# Want A Good Clear Liquid Plastic



## Ken_McE (Oct 7, 2004)

I am sealing a traser into a groove in a metal surface. I want it sealed it in with clear plastic. It needs to be well fastened and protected. Silicone works and should hold up well. It also acts as a shock absorber. Sadly, it is not clear enough for something that is only as bright as a fire fly. 
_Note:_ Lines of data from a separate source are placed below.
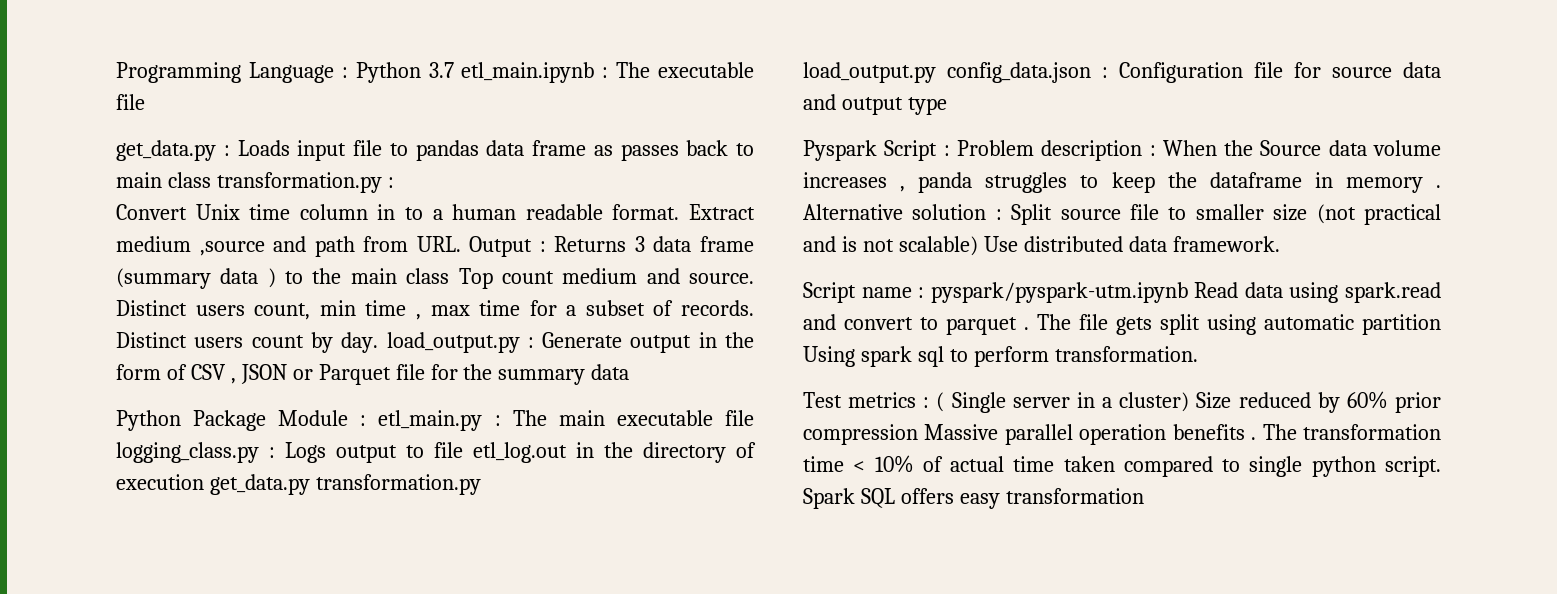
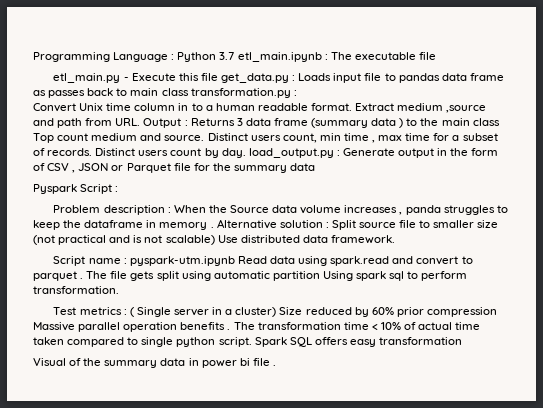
- get_data.py : Loads input file to pandas data frame as passes back to main class transformation.py :
+ etl_main.py - Execute this file get_data.py : Loads input file to pandas data frame as passes back to main class transformation.py :
- Python Package Module : etl_main.py : The main executable file logging_class.py : Logs output to file etl_log.out in the directory of execution get_data.py transformation.py
- load_output.py config_data.json : Configuration file for source data and output type
- Pyspark Script : Problem description : When the Source data volume increases , panda struggles to keep the dataframe in memory .
+ Pyspark Script :
+ Problem description : When the Source data volume increases , panda struggles to keep the dataframe in memory .
- Script name : pyspark/pyspark-utm.ipynb Read data using spark.read and convert to parquet .
+ Script name : pyspark-utm.ipynb Read data using spark.read and convert to parquet .
+ Visual of the summary data in power bi file .

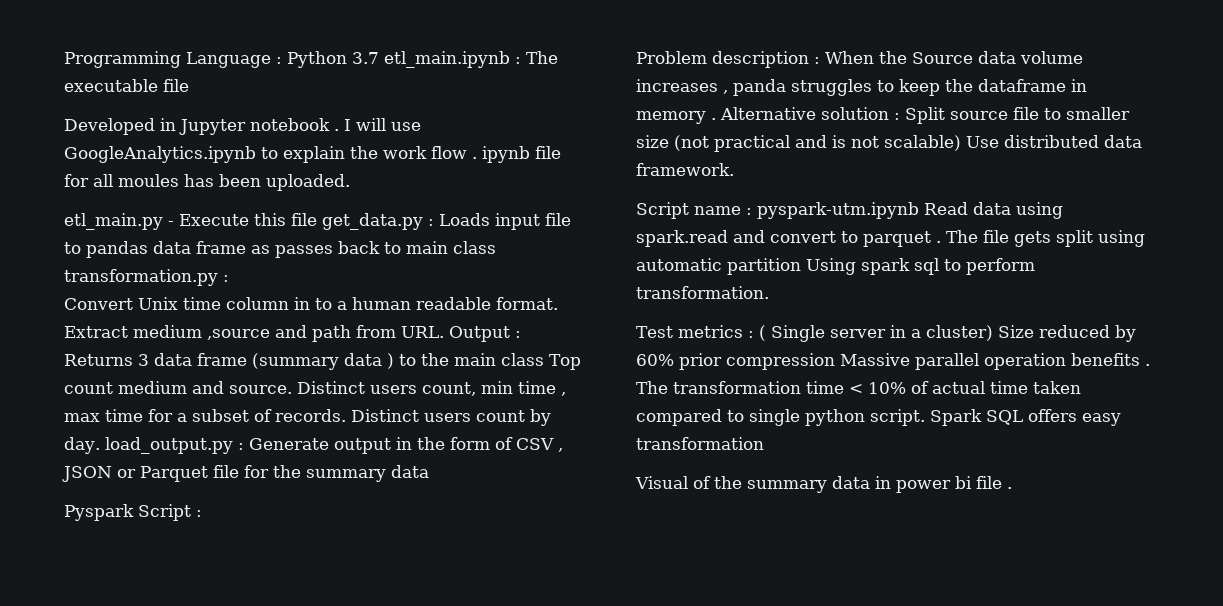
+ Developed in Jupyter notebook . I will use GoogleAnalytics.ipynb to explain the work flow . ipynb file for all moules has been uploaded.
Tonight I am trying a nitrocellulose based clear nail polish. Anybody have any comments, experience, suggestions for a good plastic?


----------



## tvodrd (Oct 7, 2004)

Ken,

I have found that generic quick-set epoxy seems to work well. Look for Devcon 5-minute Epoxy at the hardware store. It can *yellow* a little with sufficient age. If you are looking for something that will allow you to remove the vial in the future, I retract the post. (Possible with epoxy, but difficult.)

Larry


----------



## Gman (Oct 8, 2004)

Ever see those corporate trinkets sealed in acrylic shapes? Thats casting resin. It's an acrylic epoxy that is water clear. You can get it at a crafts store or at TAP Plastics. As stated plain old Devcon 5 minute will work too but casting resin is best if you want clarity.


----------



## NewBie (Oct 8, 2004)

http://www.epotek.com/categories.asp?ID=3


Primarily designed for optical filters:
http://www.epotek.com/datasheets/301%20CFDS.PDF

As far as "casting", I'd call them for a suitable material. I do know this stuff is substantially more clear than the TAP Plastics Clear-Lite casting resin. EpoTek is substantially cheaper than MasterBond materials. Pulling a vacuum and pumping it will help remove all the air.


----------



## AilSnail (Oct 14, 2004)

Edit: oops this became a jumble, I'll rewrite it: 

I emailed epotek asking for a low-shrink and low thermal expansion, as well as little yellowing and good clarity epoxy for casting a small 20mmx16mm optic over a lux.
Said I didn't want to use vacuum. Robert Lindsay at Epotek gave me sheets for 301-2 and 301-2FL. 
He also gave me two for UV curing: OG142-13 and OG146.


----------